Porter's Ukrainian Suite dates from the beginning of his career and it's a wonderful piece, remarkably assured for such a young man. There is surprisingly little Ukrainian color in most of its six short movements, especially the slow ones. Instead, one again hears the pastoral strains reminiscent of Vaughan Williams's old England, as well as related open and mysterious chords that we associate with the mid-twentieth-century American tonalists. The influence of Porter's teacher Bloch seems pretty unmistakable here. Judging from this piece I would say that we are missing out on a very fine composer if Porter is allowed to slip through the cracks. The depth of feeling and mastery of technique in this composition are immediately apparent, and its charms do not fade.
I hate to quibble with the producers of this admirable disc but theirs is not the premiere recording of the Porter. The 1982 Crystal LP by David Amos and the Israel Philharmonic Orchestra is simply out of print.

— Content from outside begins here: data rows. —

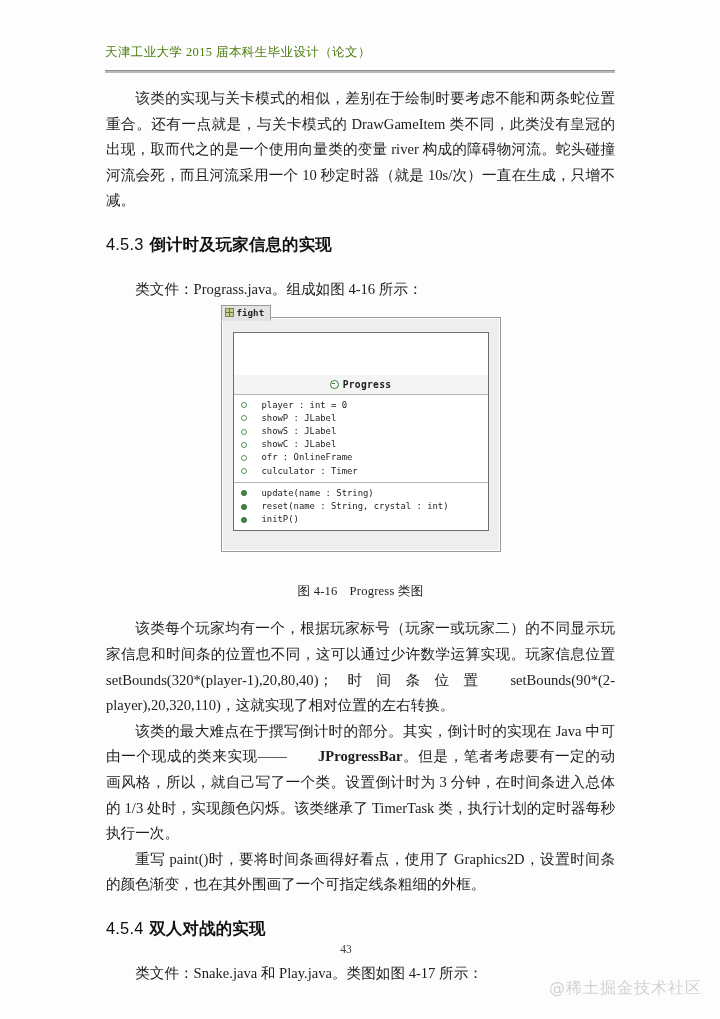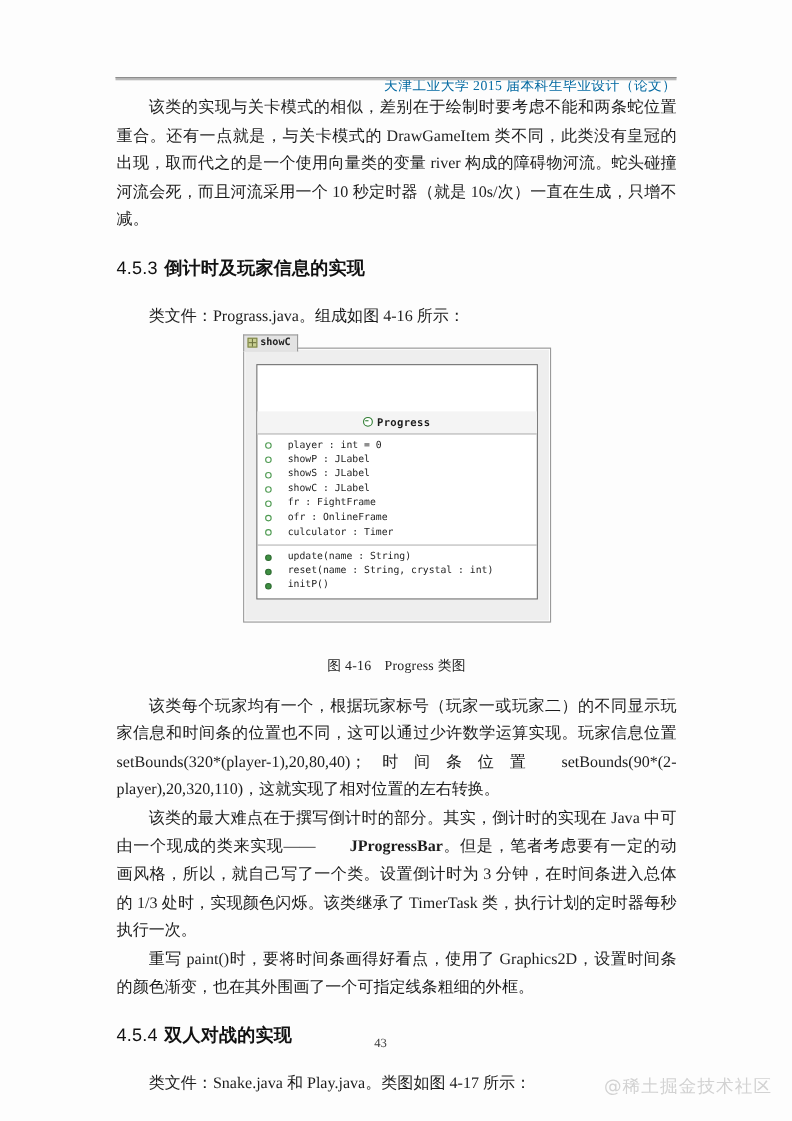--- a/index.html
+++ b/index.html
@@ -23,26 +23,25 @@
     height: 1019px;
     background: #fdfdfd;
   }
 
   
   .header {
     position: absolute;
     left: 105px;
     top: 44px;
     width: 510px;
-    text-align: right;
+    text-align: left;
     font-size: 12.5px;
-    color: #0369a1;
+    color: #4d7c0f;
     letter-spacing: 0.4px;
     white-space: nowrap;
-    margin-top: 26px;
   }
   .header-rule {
     position: absolute;
     left: 105px;
     top: 70px;
     width: 510px;
     height: 2px;
     background: #b9b9b9;
     border-top: 1px solid #8d8d8d;
   }
@@ -251,21 +250,21 @@
     <div class="spacer-sm"></div>
 
     <p class="body">类文件：Prograss.java。组成如图 4-16 所示：</p>
 
     <div class="figure-wrap">
 
       <div class="uml-outer">
 
         <div class="uml-tab">
           <span class="pkg-icon"></span>
-          <span>showC</span>
+          <span>fight</span>
         </div>
 
         <div class="uml-inner-pad">
           <div class="uml-class">
 
             <div class="uml-title">
               <span class="class-icon"></span><span>Progress</span>
             </div>
 
             <div class="uml-compartment">
@@ -277,24 +276,20 @@
                 <span class="vis prot"></span>
                 <span>showP : JLabel</span>
               </div>
               <div class="member">
                 <span class="vis prot"></span>
                 <span>showS : JLabel</span>
               </div>
               <div class="member">
                 <span class="vis prot"></span>
                 <span>showC : JLabel</span>
-              </div>
-              <div class="member">
-                <span class="vis prot"></span>
-                <span>fr : FightFrame</span>
               </div>
               <div class="member">
                 <span class="vis prot"></span>
                 <span>ofr : OnlineFrame</span>
               </div>
               <div class="member">
                 <span class="vis prot"></span>
                 <span>culculator : Timer</span>
               </div>
             </div>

Their Ukrainian Suite was pretty satisfying, but Barra and the San Diego give it a deeper, richer interpretation. Solo and ensemble playing are excellent throughout, and in the Porter the great sweeping string passages sometimes resemble an organ in their wonderful unanimity of ensemble. Cellos and basses are prominent, perhaps overly so. But they make a great effect in these dramatic climaxes, and a slight bottom-heaviness is a small price to pay for an interpretation of such eloquence. So I can recommend this disc and recommend it highly, for the excellence of all three compositions and performances, and I feel lucky to find out how good Quincy Porter is. This is one of those rare discs I will return to from time to time simply for the pleasure of it.